* _Available data_
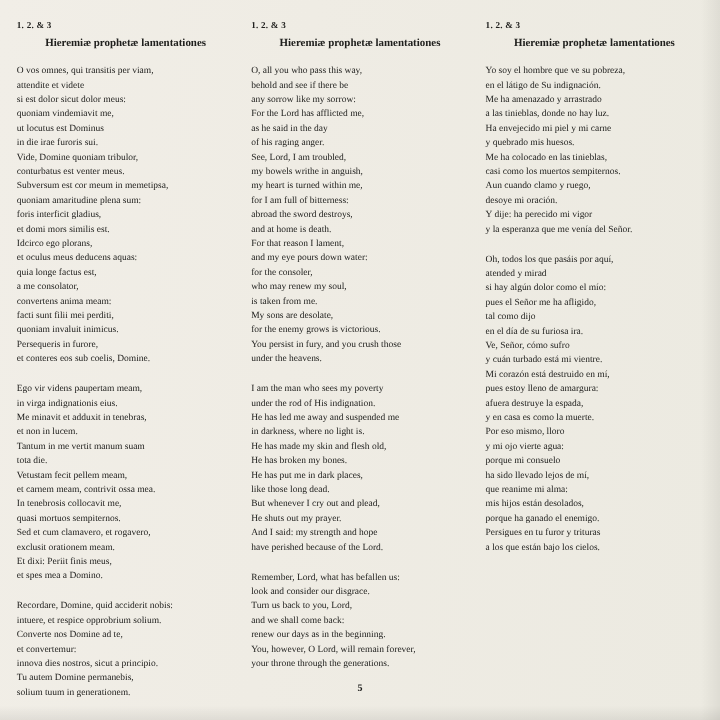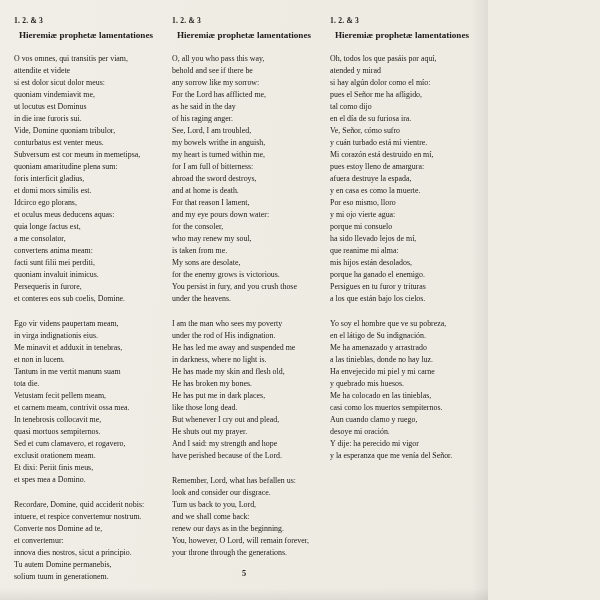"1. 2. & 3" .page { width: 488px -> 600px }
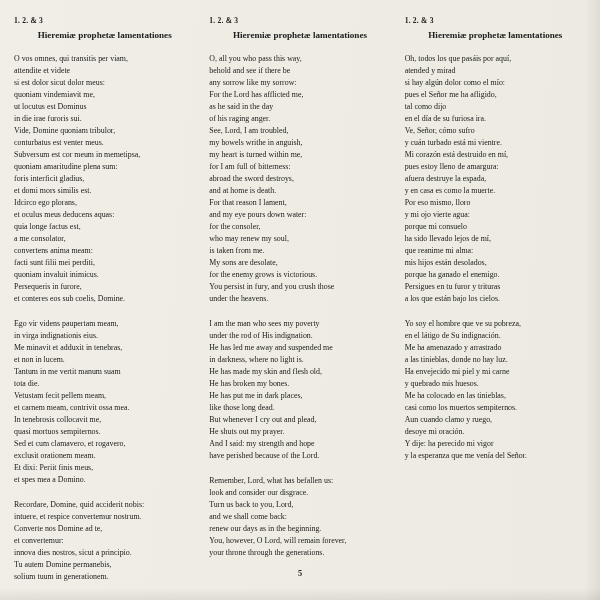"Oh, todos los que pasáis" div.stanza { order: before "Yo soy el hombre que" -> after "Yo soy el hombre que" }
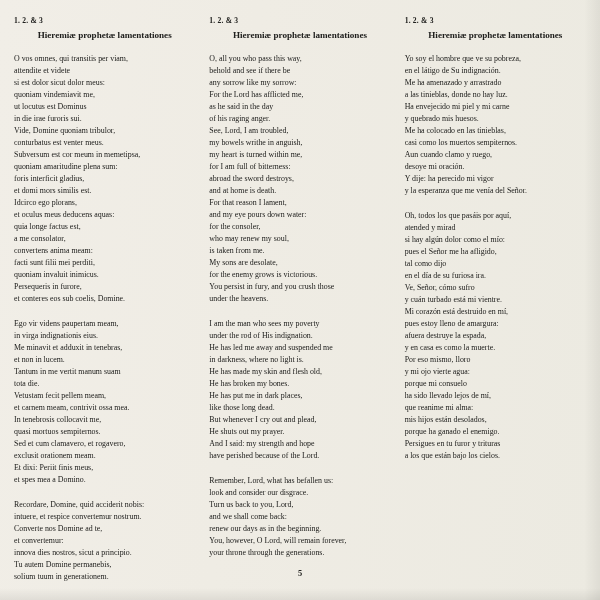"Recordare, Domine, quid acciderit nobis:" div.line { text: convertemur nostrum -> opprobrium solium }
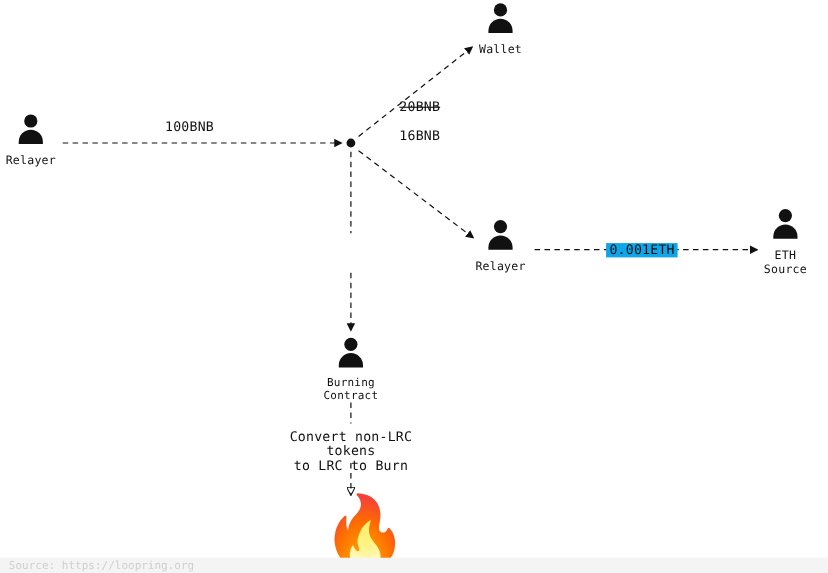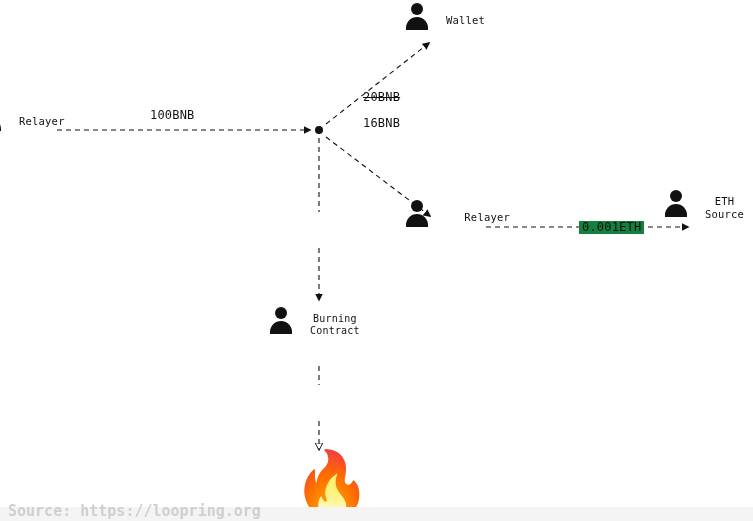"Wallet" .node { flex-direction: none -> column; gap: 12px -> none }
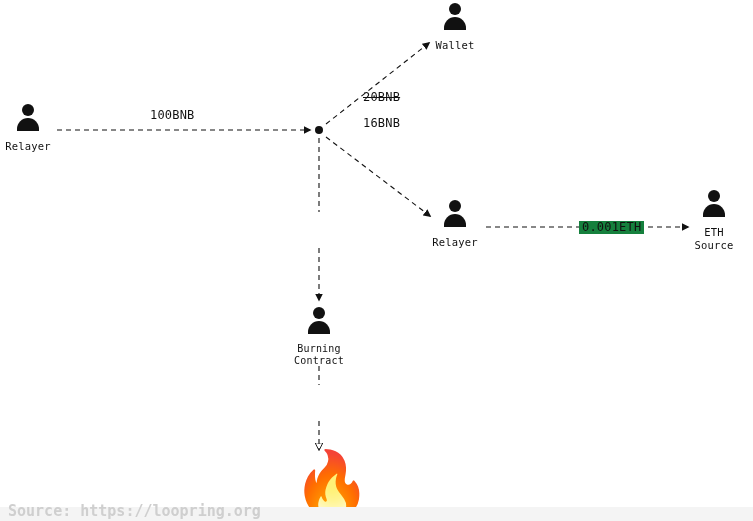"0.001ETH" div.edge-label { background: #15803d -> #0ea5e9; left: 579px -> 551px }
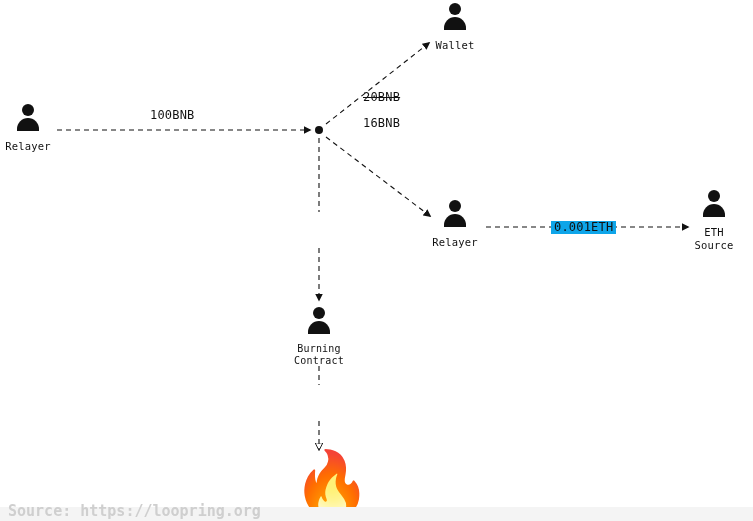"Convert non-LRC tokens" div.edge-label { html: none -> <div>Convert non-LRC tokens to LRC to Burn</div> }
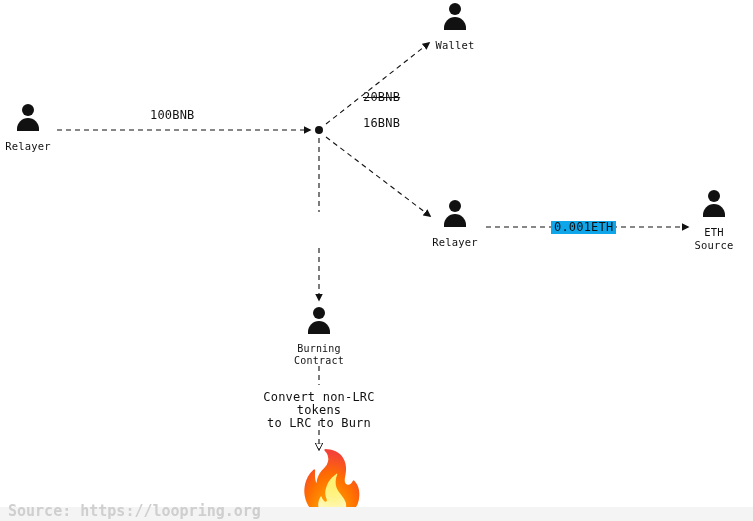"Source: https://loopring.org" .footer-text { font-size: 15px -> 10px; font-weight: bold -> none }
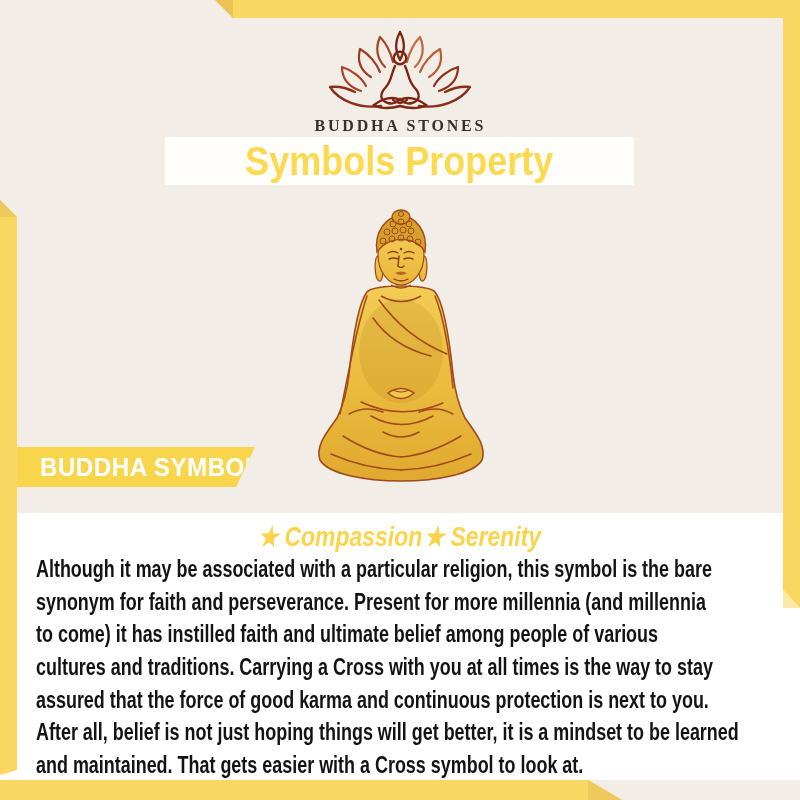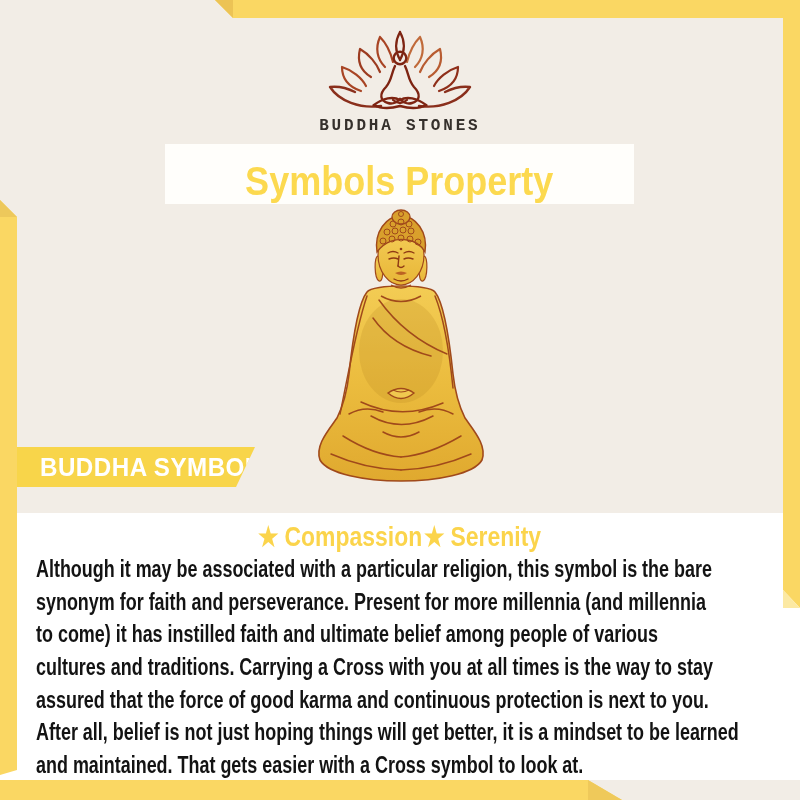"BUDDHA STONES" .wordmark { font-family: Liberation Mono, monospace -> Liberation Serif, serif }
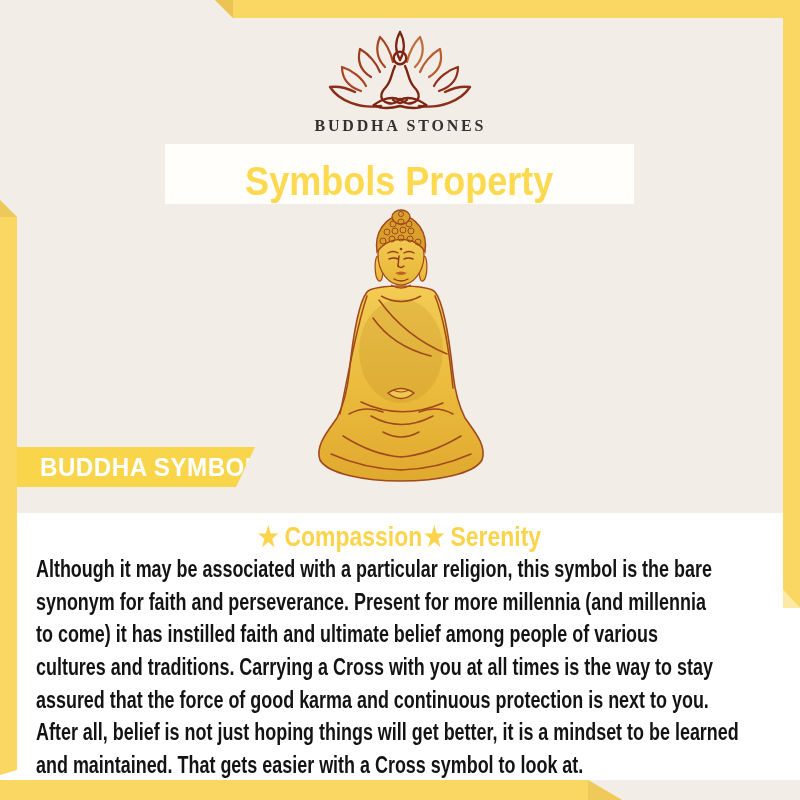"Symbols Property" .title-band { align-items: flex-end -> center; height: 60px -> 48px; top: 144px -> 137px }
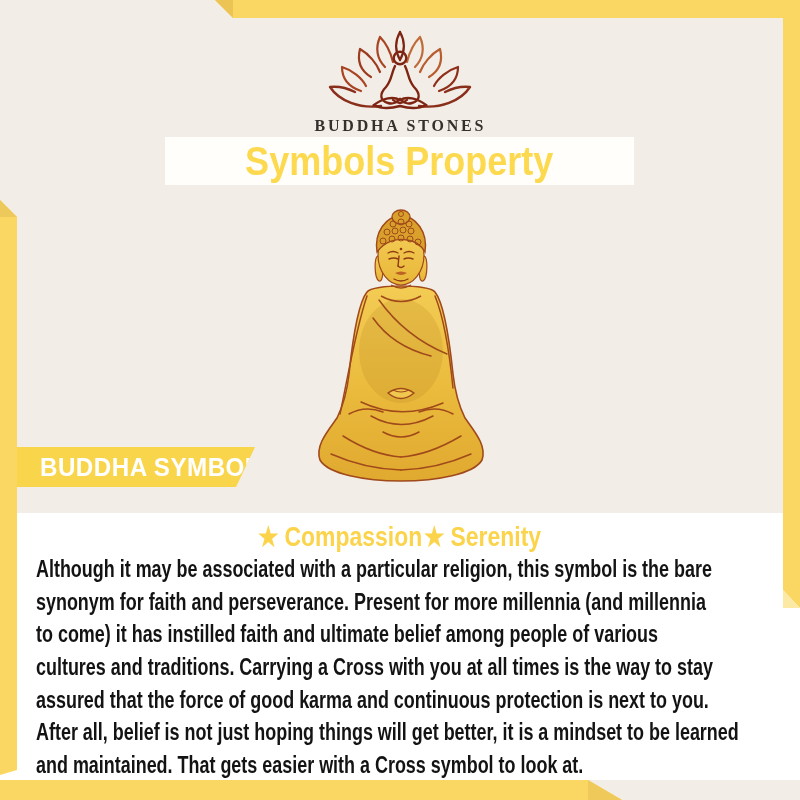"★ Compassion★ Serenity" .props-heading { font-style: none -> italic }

* _Assignment_
Go through the listing above and retype it exactly, skipping every picture.

* _Task answer_
"1. 2. & 3" .page { width: 488px -> 600px }
"Oh, todos los que pasáis" div.stanza { order: before "Yo soy el hombre que" -> after "Yo soy el hombre que" }
"Recordare, Domine, quid acciderit nobis:" div.line { text: convertemur nostrum -> opprobrium solium }
"Wallet" .node { flex-direction: none -> column; gap: 12px -> none }
"0.001ETH" div.edge-label { background: #15803d -> #0ea5e9; left: 579px -> 551px }
"Convert non-LRC tokens" div.edge-label { html: none -> <div>Convert non-LRC tokens to LRC to Burn</div> }
"Source: https://loopring.org" .footer-text { font-size: 15px -> 10px; font-weight: bold -> none }
"BUDDHA STONES" .wordmark { font-family: Liberation Mono, monospace -> Liberation Serif, serif }
"Symbols Property" .title-band { align-items: flex-end -> center; height: 60px -> 48px; top: 144px -> 137px }
"★ Compassion★ Serenity" .props-heading { font-style: none -> italic }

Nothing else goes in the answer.